Instructor: Andrew Diamond

Andrew has worked as an instructional designer and adjunct instructor. He has a doctorate in higher education and a master's degree in educational psychology.

In this lesson we'll cover some of the basics of social and emotional development and provide a few activities which can be incorporated into the classroom to aid this development. A short quiz follows.

Social and Emotional Development

Much of the focus in modern education is on teaching children facts, such as the year the Magna Carta was signed or the capital of Bulgaria (1215 and Sofia, if you were wondering). It is very easy in the era of high-stakes testing and battles over educational policy to lose track of many of the other values children learn when they are in school. Not only do they gain factual knowledge, they also learn to socialize and to process their emotions and feelings. Virtually every interaction in the classroom is an opportunity for students to develop socially and emotionally.

Social and emotional development involve the growth of a person's ability to understand their own emotions and interactions as well as the emotions and interactions of others. While social and emotional development occurs across the lifespan, a large amount of vital development occurs during childhood (under 18 years of age). It's at this time, when children are experiencing many social and emotional situations for the first time, that lifelong traits can be developed.

Role of the Classroom

Most children spend more time at school than anywhere other than their own home, so the classroom plays a key role in developing their social and emotional abilities. By interacting with their peers, children will learn many skills, such as how to deal with conflict, teamwork, how to manage relationships, and how to exert mindful control over their own thoughts. Interactions with teachers may teach them how to respect authority, follow directions, interact with adults, and operate with appropriate autonomy.

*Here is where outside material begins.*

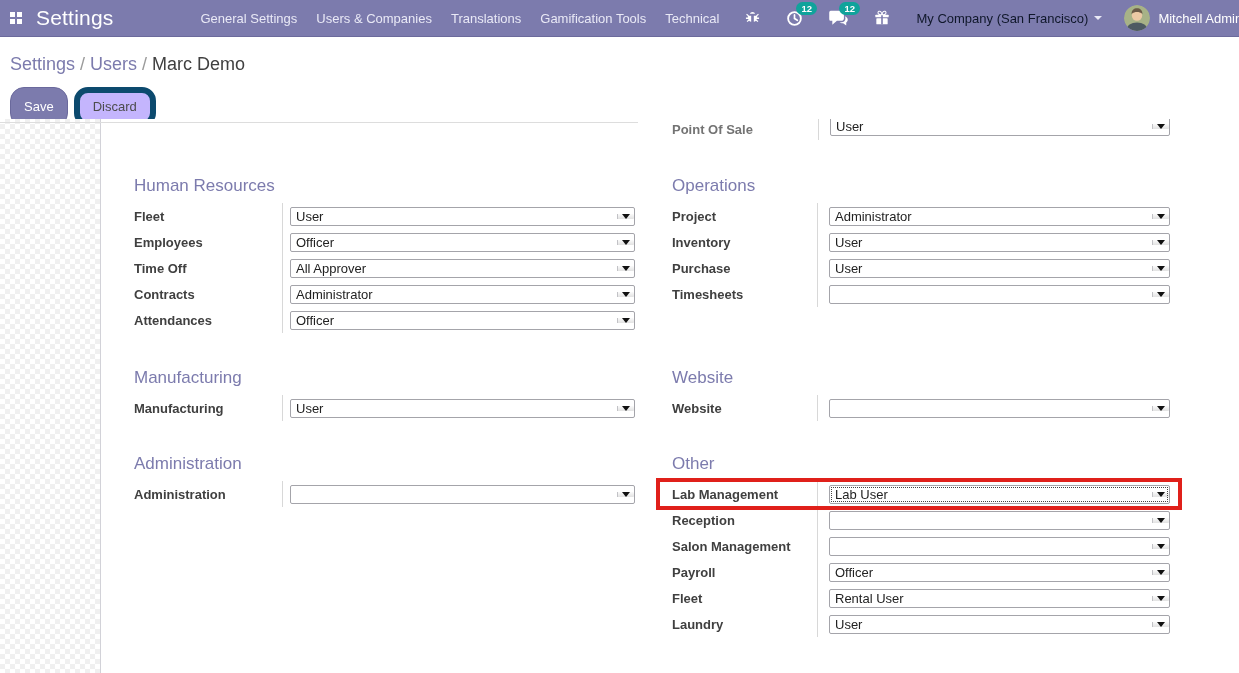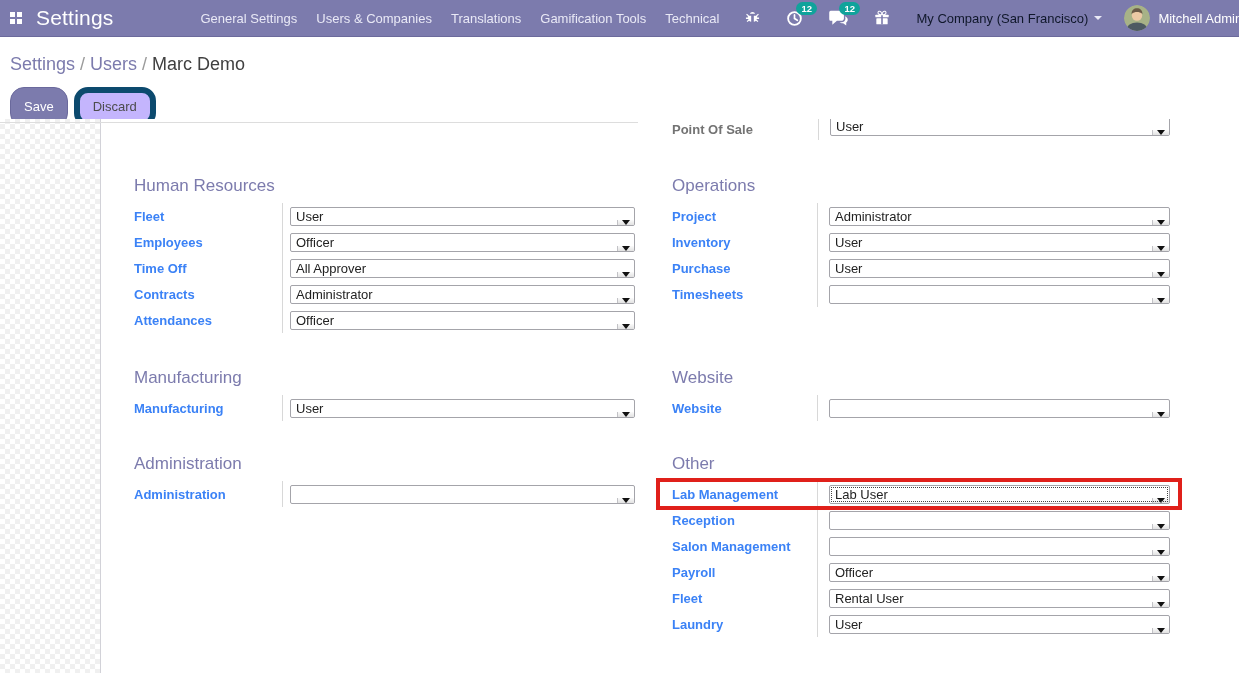"User" .select { align-items: flex-end -> center }
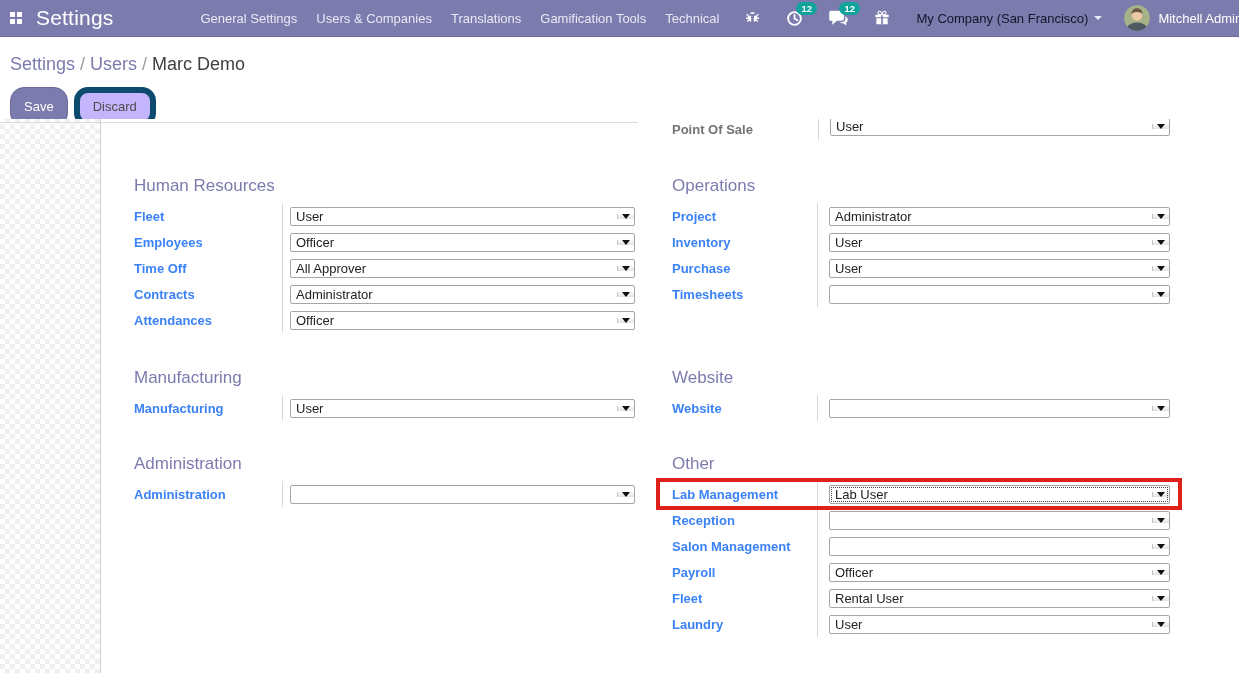"Fleet" .lbl { color: #3b82f6 -> #404040 }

Like all aspects of learning, social and emotional issues shouldn't be left to chance. In just the same way that a teacher would plan a math or science lesson, they should develop specific lesson plans, goals, and objectives for social and emotional development activities. That is not, however, to say that it isn't possible to work the development of good social and emotional traits into traditional lessons. A good teacher will aim to combine all aspects of learning and development in an activity.